= Helmut Clasen =

Canadian motorcycle racer

Helmut Clasen (born September 3, 1935, in Cologne) is a Canadian motorcycle racer. He is an active motorcycle enduro competitor since 1957, called "Speedy" by family and friends alike.

==Career highlights==
Clasen finished his first International Six Day Trials in 1962 which was held in Garmisch-Partenkirchen, Germany. Clasen, a privateer, campaigned a DKW RT175, and finished only 25 seconds behind Czechoslovak ace Zdeněk Polanka. This finish brought Clasen much recognition as an up-and-coming rider, and earned him a position as a Hercules factory rider. After several successful racing seasons in Germany, Clasen emigrated to Canada in 1967. In Canada, he remained active in the sport of Enduro, also racing in motocross and hare scrambles, while becoming a successful motorcycle Importer and dealer. During the 1971 ISDT, Clasen won the first ever Gold Medal for Canada. This feat earned him an invitation from the Canadian Prime Minister, by whom he was recognized for his Gold Medal effort.

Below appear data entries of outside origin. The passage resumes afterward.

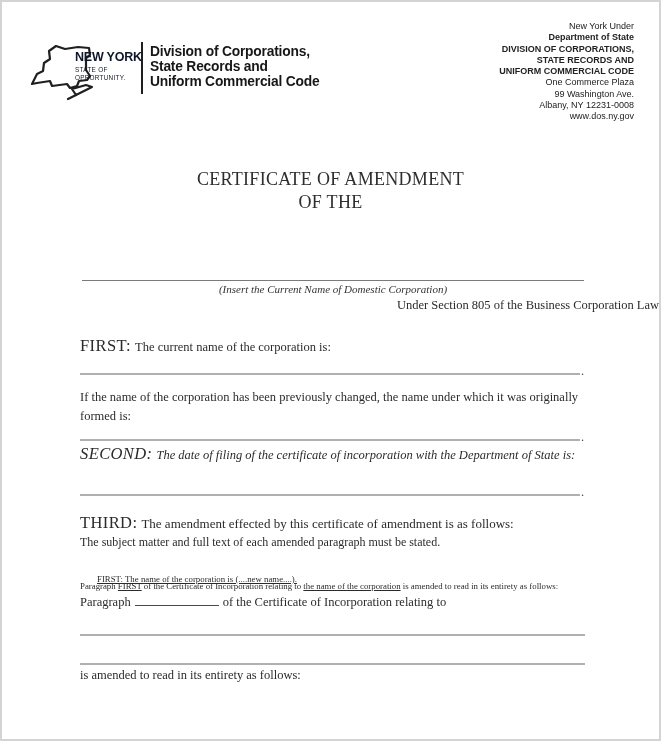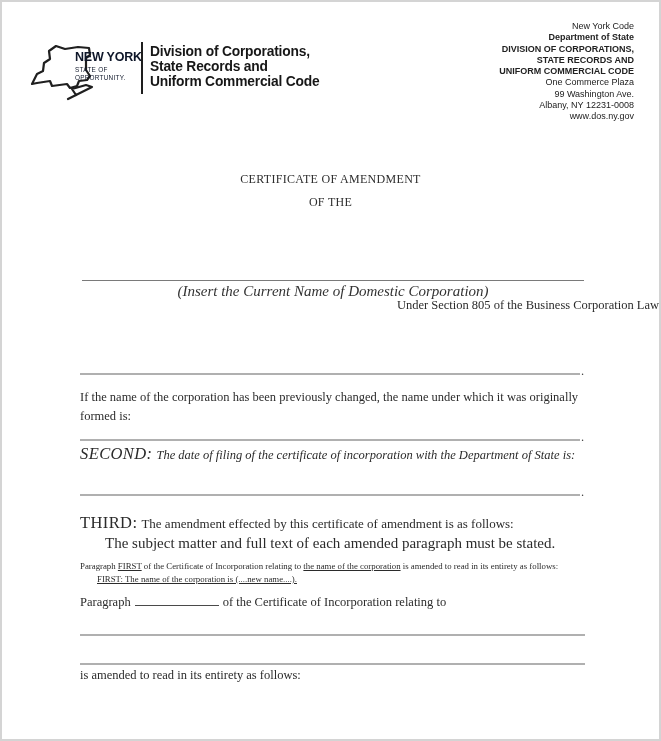--- a/index.html
+++ b/index.html
@@ -83,7 +83,7 @@
   </div>
 
   <div class="address">
-    <div>New York Code</div>
+    <div>New York Under</div>
     <div class="b">Department of State</div>
     <div class="b">DIVISION OF CORPORATIONS,</div>
     <div class="b">STATE RECORDS AND</div>

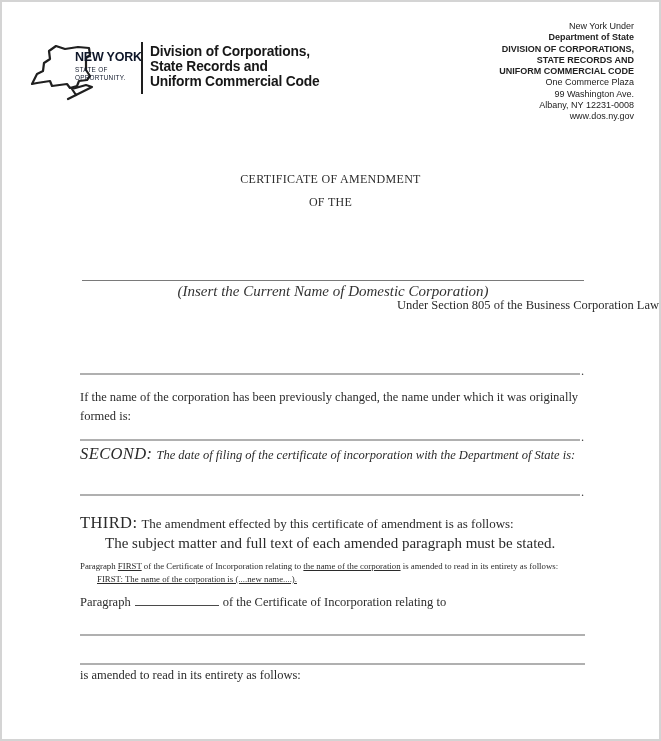--- a/index.html
+++ b/index.html
@@ -22,7 +22,7 @@
   .address .b{font-weight:bold;}
   
   .title{position:absolute;left:0;right:0;top:166px;text-align:center;
-    font-size:12px;line-height:23px;color:#2e2e2e;letter-spacing:0.3px;}
+    font-size:18px;line-height:23px;color:#2e2e2e;letter-spacing:0.3px;}
   
   .name-line{position:absolute;left:80px;top:268px;width:502px;height:10px;border-bottom:1px solid #7a7a7a;}
   .caption{position:absolute;left:80px;top:281px;width:502px;text-align:center;

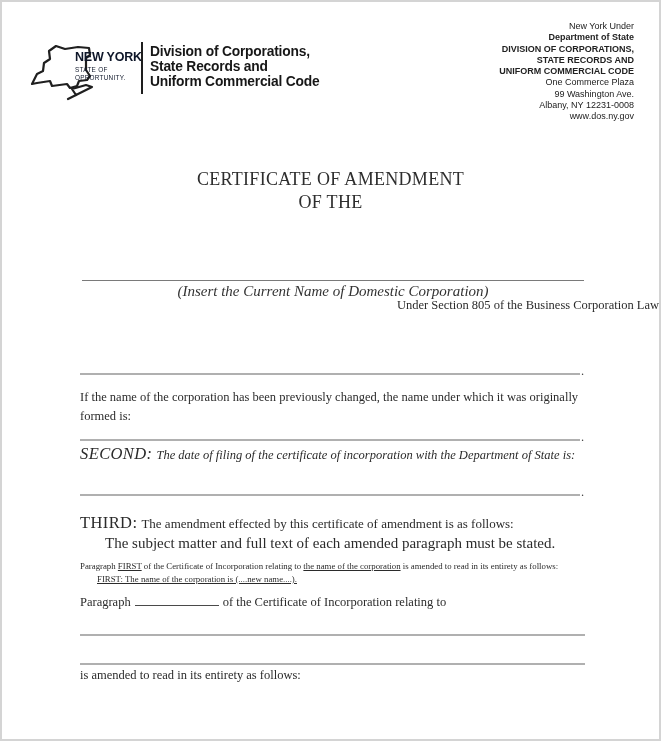--- a/index.html
+++ b/index.html
@@ -26,7 +26,7 @@
   
   .name-line{position:absolute;left:80px;top:268px;width:502px;height:10px;border-bottom:1px solid #7a7a7a;}
   .caption{position:absolute;left:80px;top:281px;width:502px;text-align:center;
-    font-style:italic;font-size:15px;color:#333;}
+    font-style:italic;font-size:11px;color:#333;}
   .law{position:absolute;left:0;right:0;top:296px;text-align:right;font-size:12.5px;}
   
   .section{position:absolute;left:78px;white-space:nowrap;}

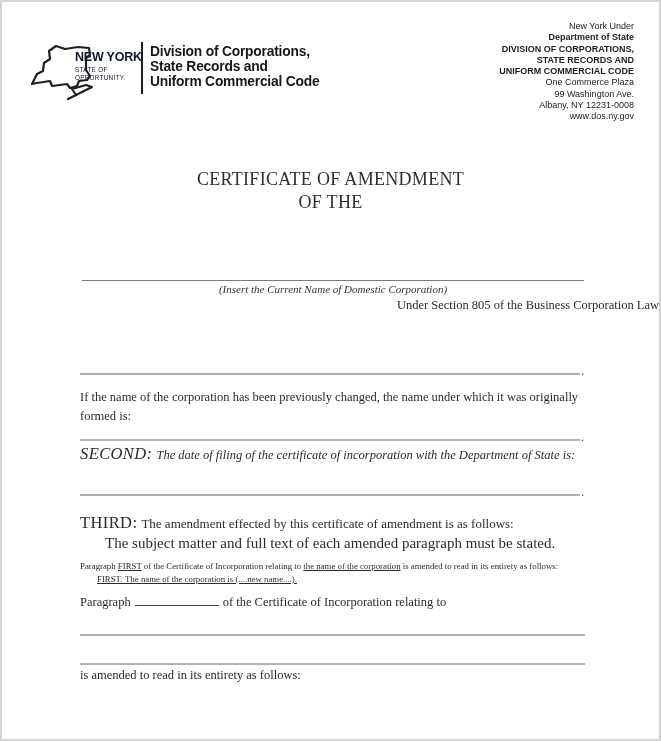--- a/index.html
+++ b/index.html
@@ -103,6 +103,10 @@
   <div class="caption">(Insert the Current Name of Domestic Corporation)</div>
   <div class="law">Under Section 805 of the Business Corporation Law</div>
 
+  <div class="section" id="sec-first">
+    <span class="sec-label">FIRST:</span>
+    <span class="sec-text">The current name of the corporation is:</span>
+  </div>
   <div class="rule-row" id="rule1"><span class="rule"></span><span class="dot">.</span></div>
 
   <div class="prev">If the name of the corporation has been previously changed, the name under which it was originally formed is:</div>

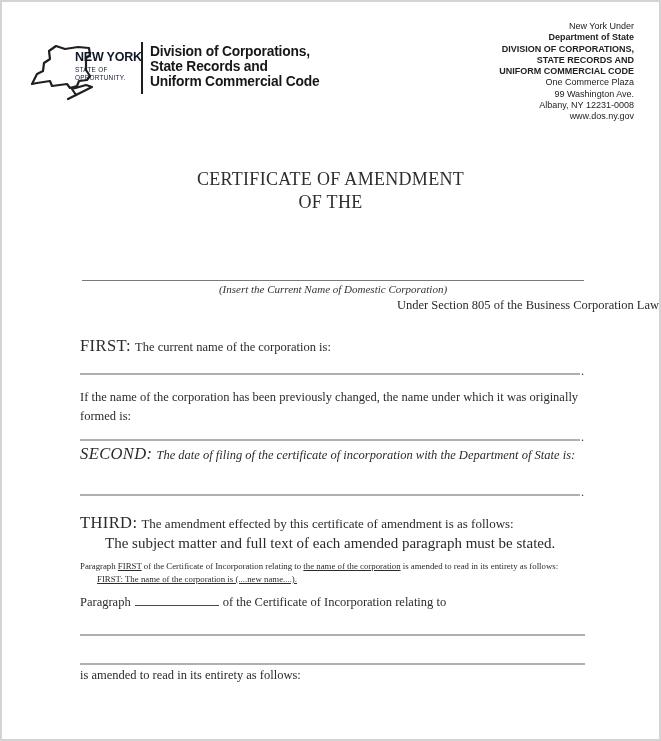--- a/index.html
+++ b/index.html
@@ -46,7 +46,7 @@
   #ruleA{top:623px;} #ruleB{top:652px;}
   
   .note{position:absolute;left:78px;white-space:nowrap;font-size:9px;color:#2b2b2b;}
-  #note1{top:533px;font-size:15px;margin-left:25px;}
+  #note1{top:533px;font-size:12px;}
   #note2{top:546px;}
   #note3{top:559px;font-size:8.8px;}
   #example{top:572px;left:95px;font-size:8.8px;text-decoration:underline;}

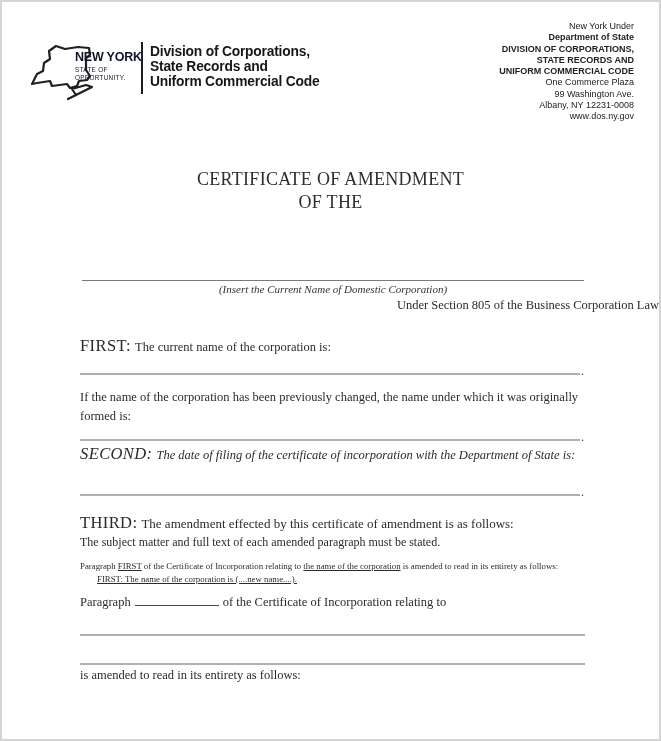--- a/index.html
+++ b/index.html
@@ -48,7 +48,7 @@
   .note{position:absolute;left:78px;white-space:nowrap;font-size:9px;color:#2b2b2b;}
   #note1{top:533px;font-size:12px;}
   #note2{top:546px;}
-  #note3{top:559px;font-size:8.8px;}
+  #note3{top:579px;font-size:8.8px;}
   #example{top:572px;left:95px;font-size:8.8px;text-decoration:underline;}
   .u{text-decoration:underline;}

Clasen has participated in 7 ISDT's (1962, 1971, 1972, 1973, 1976, 1989, and 1994), and has won the Canadian Off Road National Championship 14 times. Clasen won his final Canadian National Championship in 2000, at the age of 65. Today, at over 80 years of age, Clasen is actively involved with "Vintage" motorcycle off-road racing. Clasen participates in racing events in Europe, Canada and the United States.
January 1972 Ambassador of Canadian Motorcycle Sport. On October 27, 2007, Clasen was inducted into the Canadian Motorcycle Hall of Fame. Clasens' induction is significant as he is the first German Canadian "offroad" racer to be so recognized.